• [INSTRUCTIONS TO FOLLOW]:
In the material below, print every line exactly and omit the pictures.

┄┄┄┄┄┄┄┄┄┄┄┄┄┄┄┄┄┄┄┄

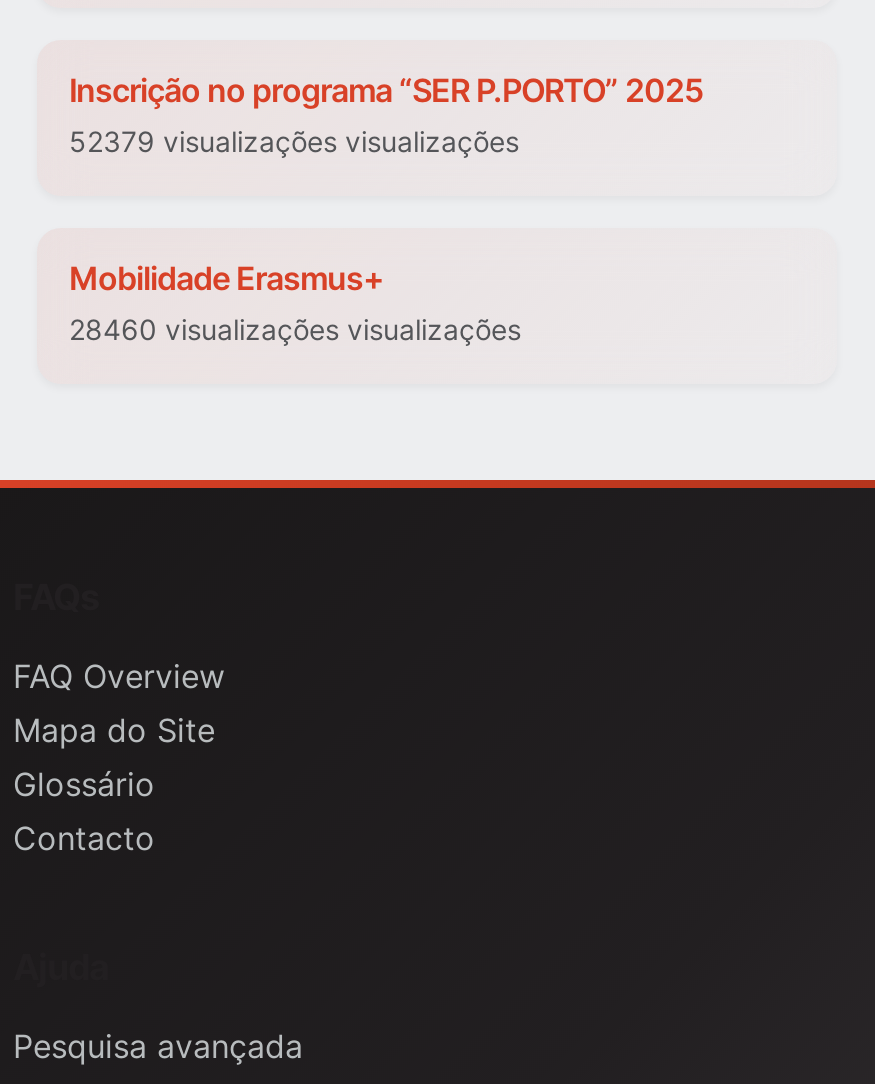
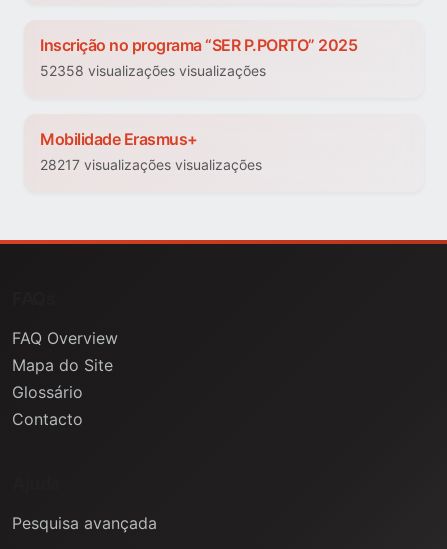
- 52379 visualizações visualizações
+ 52358 visualizações visualizações

- 28460 visualizações visualizações
+ 28217 visualizações visualizações
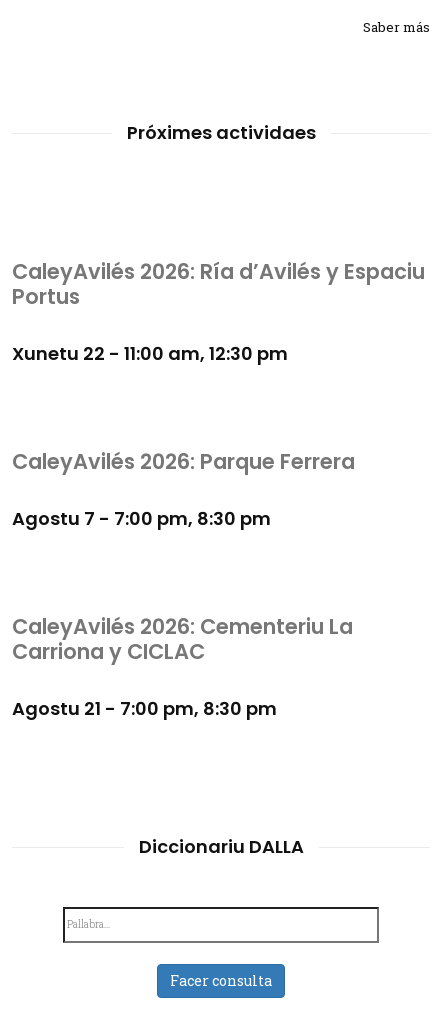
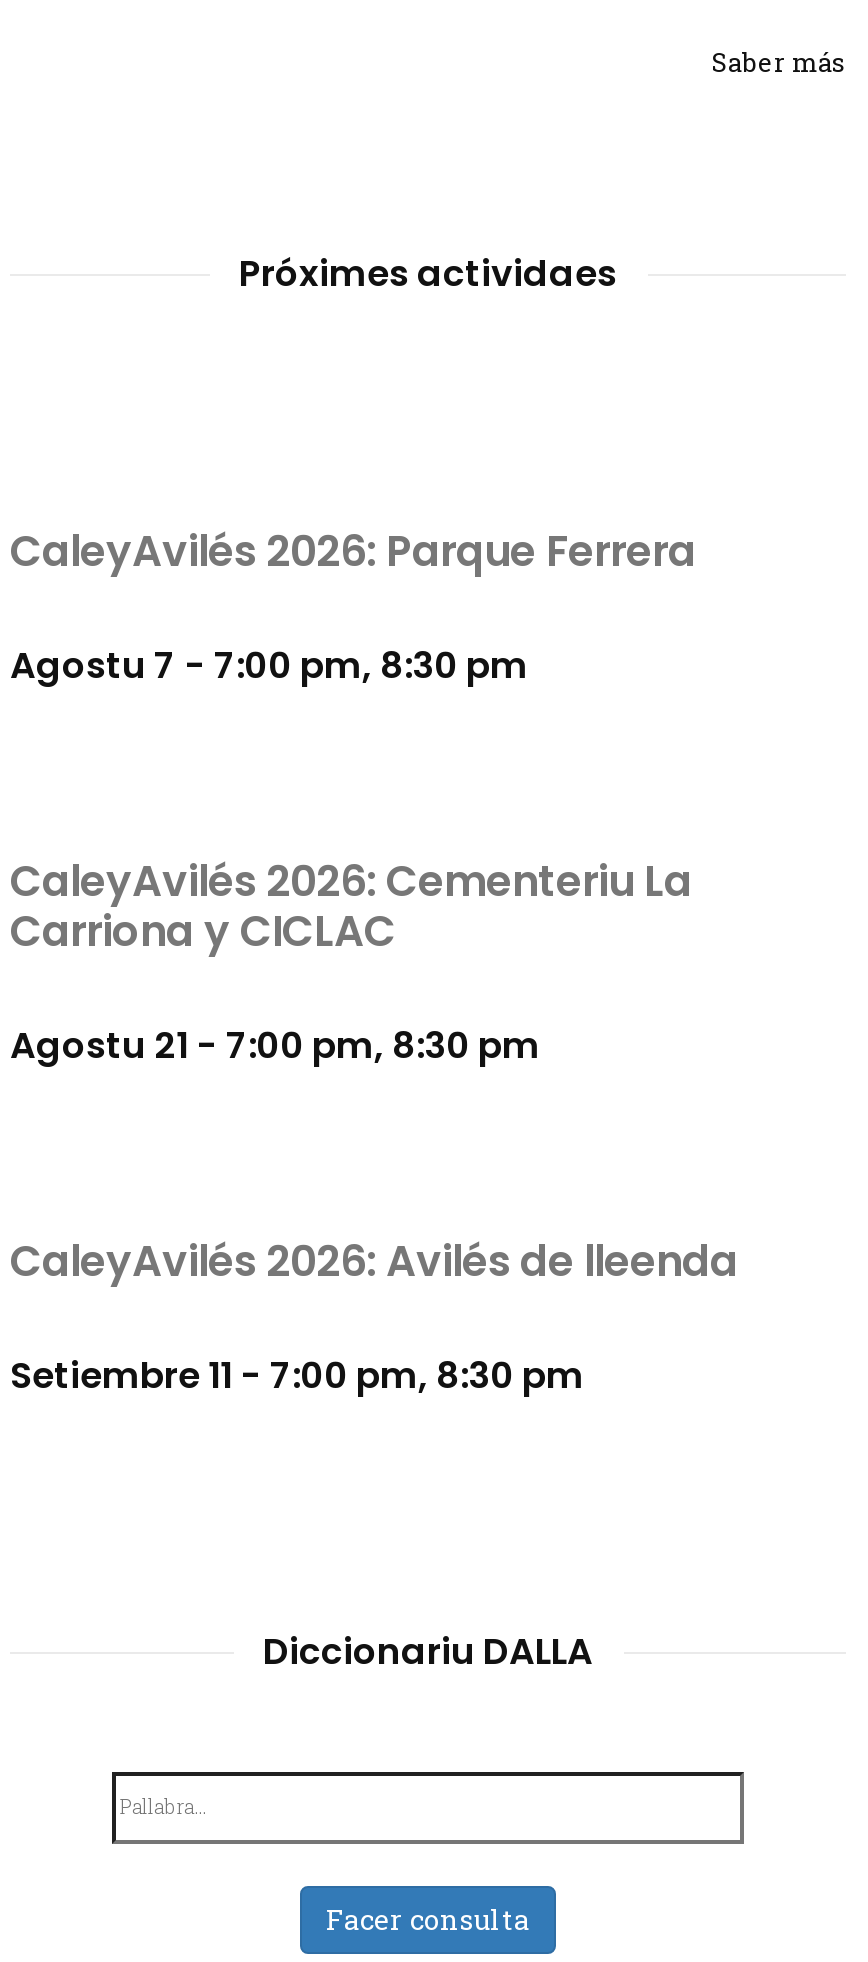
- CaleyAvilés 2026: Ría d’Avilés y Espaciu
- Portus
- Xunetu 22 - 11:00 am, 12:30 pm

moved up: CaleyAvilés 2026: Parque Ferrera | Agostu 7 - 7:00 pm, 8:30 pm | CaleyAvilés 2026: Cementeriu La | Carriona y CICLAC | Agostu 21 - 7:00 pm, 8:30 pm

+ CaleyAvilés 2026: Avilés de lleenda
+ Setiembre 11 - 7:00 pm, 8:30 pm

┄┄┄┄┄┄┄┄┄┄┄┄┄┄┄┄┄┄┄┄

• [WRITTEN RESPONSE]:
- 52379 visualizações visualizações
+ 52358 visualizações visualizações

- 28460 visualizações visualizações
+ 28217 visualizações visualizações
- CaleyAvilés 2026: Ría d’Avilés y Espaciu
- Portus
- Xunetu 22 - 11:00 am, 12:30 pm

moved up: CaleyAvilés 2026: Parque Ferrera | Agostu 7 - 7:00 pm, 8:30 pm | CaleyAvilés 2026: Cementeriu La | Carriona y CICLAC | Agostu 21 - 7:00 pm, 8:30 pm

+ CaleyAvilés 2026: Avilés de lleenda
+ Setiembre 11 - 7:00 pm, 8:30 pm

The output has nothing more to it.